* **Work instruction**
Report back every line in the data that includes the string "width".

* **Records to use**
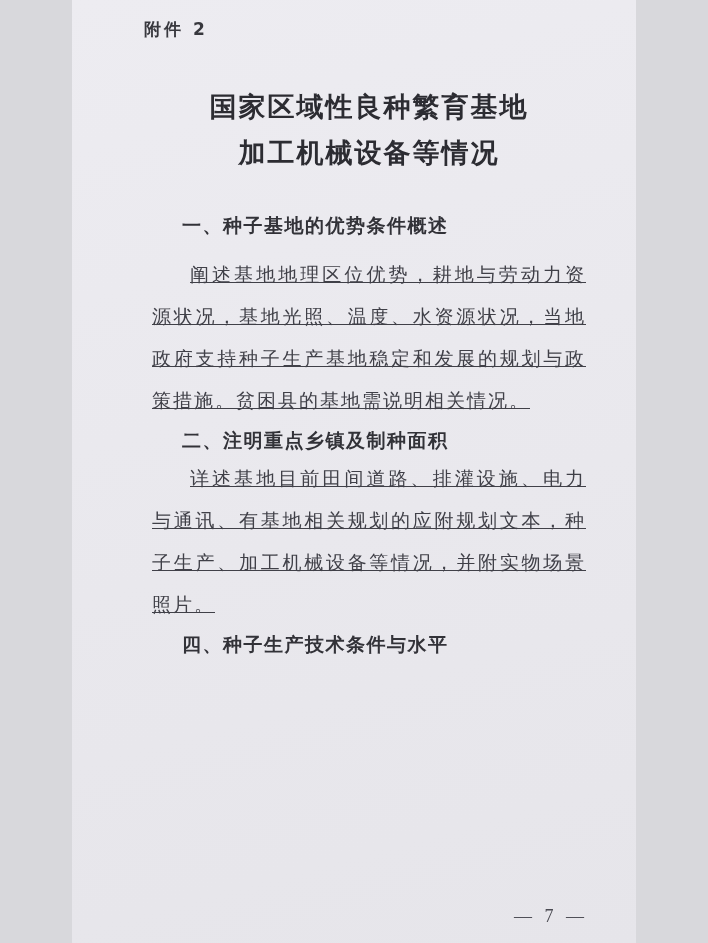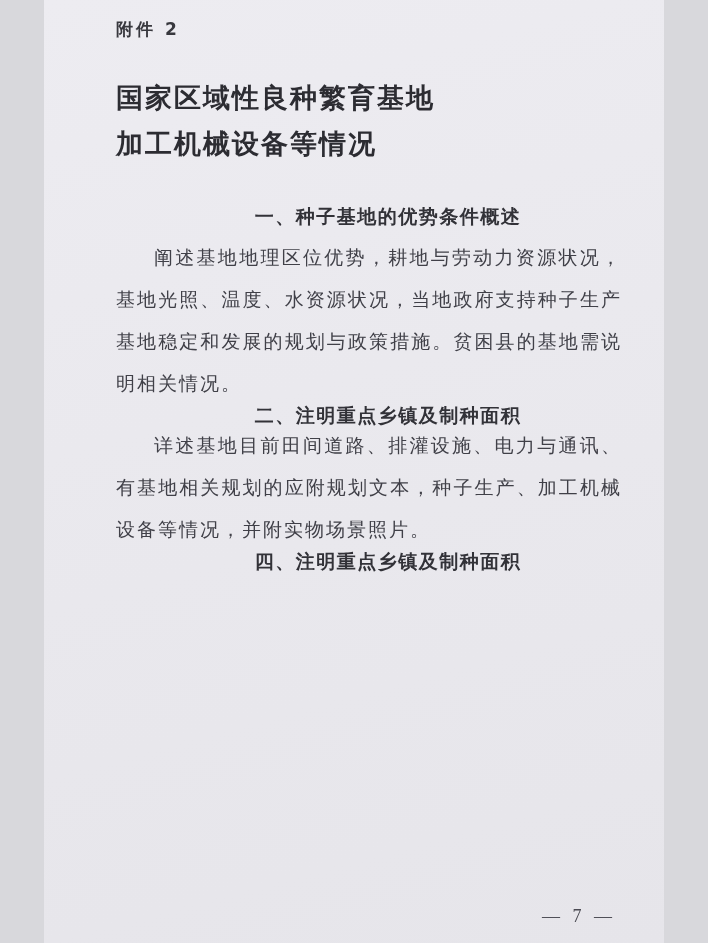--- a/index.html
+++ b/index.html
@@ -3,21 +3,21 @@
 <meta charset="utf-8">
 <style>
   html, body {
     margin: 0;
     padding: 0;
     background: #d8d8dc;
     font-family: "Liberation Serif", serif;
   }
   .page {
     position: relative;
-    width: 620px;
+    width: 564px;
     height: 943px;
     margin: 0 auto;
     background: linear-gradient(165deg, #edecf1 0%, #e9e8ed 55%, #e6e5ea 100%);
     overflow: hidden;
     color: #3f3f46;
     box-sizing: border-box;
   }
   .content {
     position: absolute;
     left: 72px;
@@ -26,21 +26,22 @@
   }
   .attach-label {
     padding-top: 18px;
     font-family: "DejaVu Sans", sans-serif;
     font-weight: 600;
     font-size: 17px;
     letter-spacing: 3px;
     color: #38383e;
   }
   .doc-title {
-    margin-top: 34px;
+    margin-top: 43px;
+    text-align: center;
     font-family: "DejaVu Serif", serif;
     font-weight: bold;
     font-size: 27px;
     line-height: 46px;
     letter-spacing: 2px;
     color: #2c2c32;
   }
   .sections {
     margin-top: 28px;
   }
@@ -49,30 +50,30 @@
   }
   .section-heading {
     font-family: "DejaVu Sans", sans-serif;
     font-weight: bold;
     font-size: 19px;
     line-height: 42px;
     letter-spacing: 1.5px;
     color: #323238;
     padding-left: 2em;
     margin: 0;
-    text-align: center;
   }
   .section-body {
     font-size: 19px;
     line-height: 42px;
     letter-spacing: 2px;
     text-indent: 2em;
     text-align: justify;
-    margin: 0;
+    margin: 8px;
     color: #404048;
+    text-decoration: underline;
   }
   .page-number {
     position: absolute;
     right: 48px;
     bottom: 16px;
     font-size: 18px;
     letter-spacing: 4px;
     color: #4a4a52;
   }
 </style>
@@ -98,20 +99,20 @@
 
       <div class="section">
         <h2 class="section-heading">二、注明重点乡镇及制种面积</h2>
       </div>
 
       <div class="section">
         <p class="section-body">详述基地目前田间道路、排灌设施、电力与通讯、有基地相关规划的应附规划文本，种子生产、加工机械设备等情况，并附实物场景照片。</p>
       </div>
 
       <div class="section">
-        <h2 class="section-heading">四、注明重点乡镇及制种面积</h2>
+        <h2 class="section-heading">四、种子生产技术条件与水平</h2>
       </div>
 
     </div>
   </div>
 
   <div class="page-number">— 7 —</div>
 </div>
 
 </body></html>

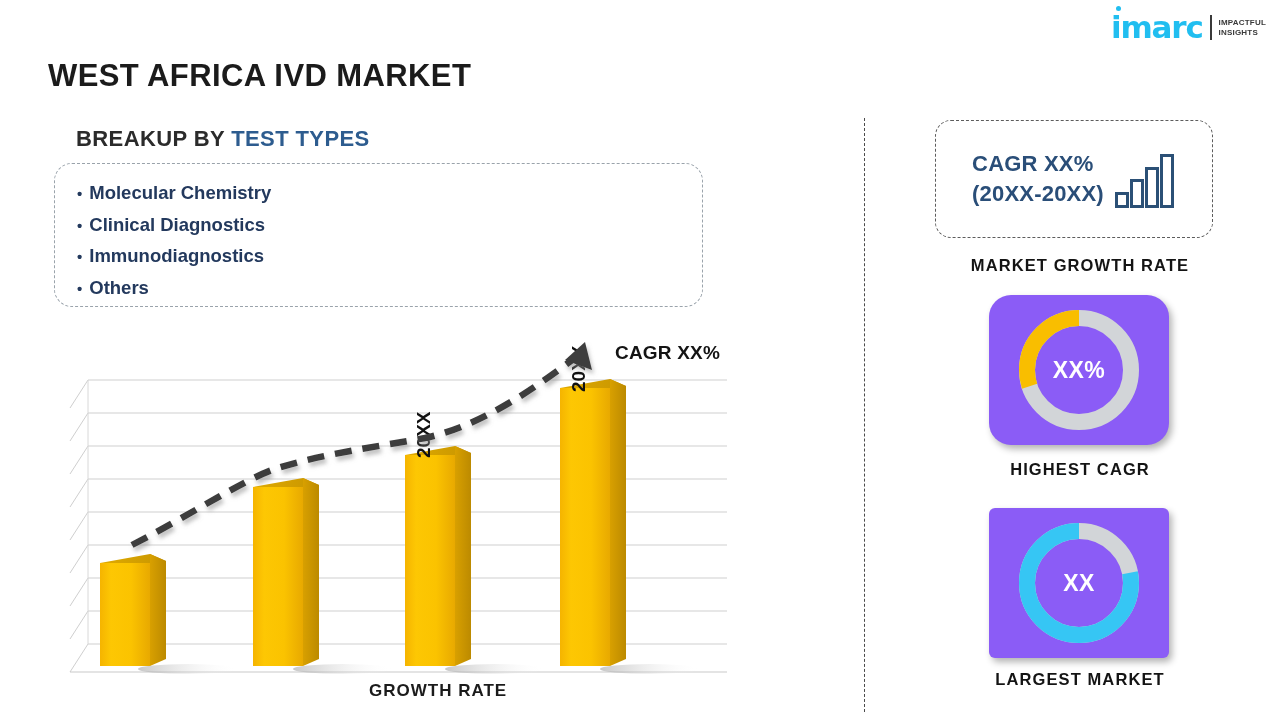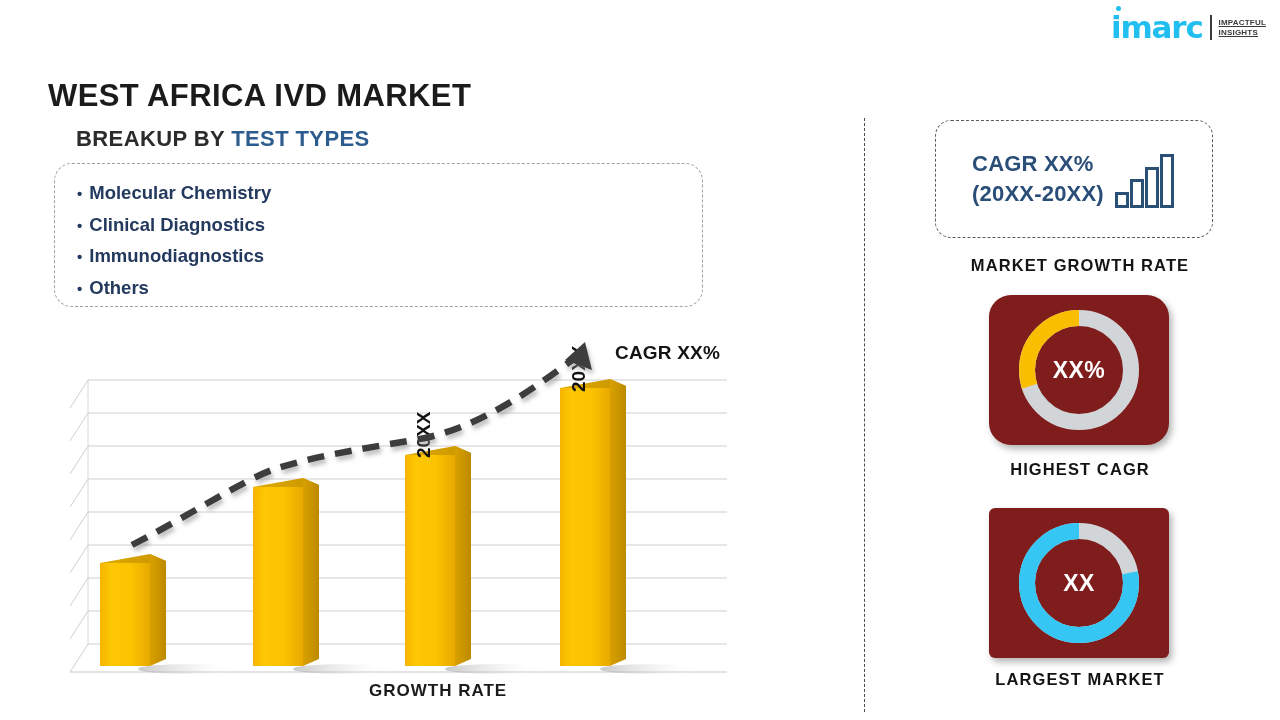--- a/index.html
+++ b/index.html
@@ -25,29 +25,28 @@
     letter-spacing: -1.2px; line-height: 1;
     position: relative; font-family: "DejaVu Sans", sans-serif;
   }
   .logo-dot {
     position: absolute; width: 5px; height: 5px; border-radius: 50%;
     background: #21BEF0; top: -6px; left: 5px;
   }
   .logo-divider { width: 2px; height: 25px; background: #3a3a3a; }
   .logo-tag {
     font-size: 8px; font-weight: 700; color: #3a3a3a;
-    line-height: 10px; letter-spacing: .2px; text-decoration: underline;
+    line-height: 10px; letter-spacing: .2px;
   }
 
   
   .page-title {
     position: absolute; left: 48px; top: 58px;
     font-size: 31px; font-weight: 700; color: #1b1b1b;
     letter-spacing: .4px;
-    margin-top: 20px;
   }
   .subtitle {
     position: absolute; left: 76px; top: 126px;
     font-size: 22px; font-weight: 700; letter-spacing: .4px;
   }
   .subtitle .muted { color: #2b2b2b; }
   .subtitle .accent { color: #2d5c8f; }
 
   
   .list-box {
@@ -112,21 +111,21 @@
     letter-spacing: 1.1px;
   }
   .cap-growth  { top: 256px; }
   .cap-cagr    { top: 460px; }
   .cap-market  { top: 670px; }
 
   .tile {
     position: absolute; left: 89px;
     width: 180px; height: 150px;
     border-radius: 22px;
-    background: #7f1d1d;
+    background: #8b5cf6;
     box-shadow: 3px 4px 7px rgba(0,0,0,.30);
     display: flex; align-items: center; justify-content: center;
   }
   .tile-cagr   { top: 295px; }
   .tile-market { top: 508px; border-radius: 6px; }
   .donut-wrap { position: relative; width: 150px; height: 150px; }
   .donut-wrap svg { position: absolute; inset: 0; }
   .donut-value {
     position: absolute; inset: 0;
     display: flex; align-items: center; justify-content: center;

* **Task response**
-    width: 620px;
+    width: 564px;
     position: absolute; width: 5px; height: 5px; border-radius: 50%;
   .logo-divider { width: 2px; height: 25px; background: #3a3a3a; }
     width: 180px; height: 150px;
   .donut-wrap { position: relative; width: 150px; height: 150px; }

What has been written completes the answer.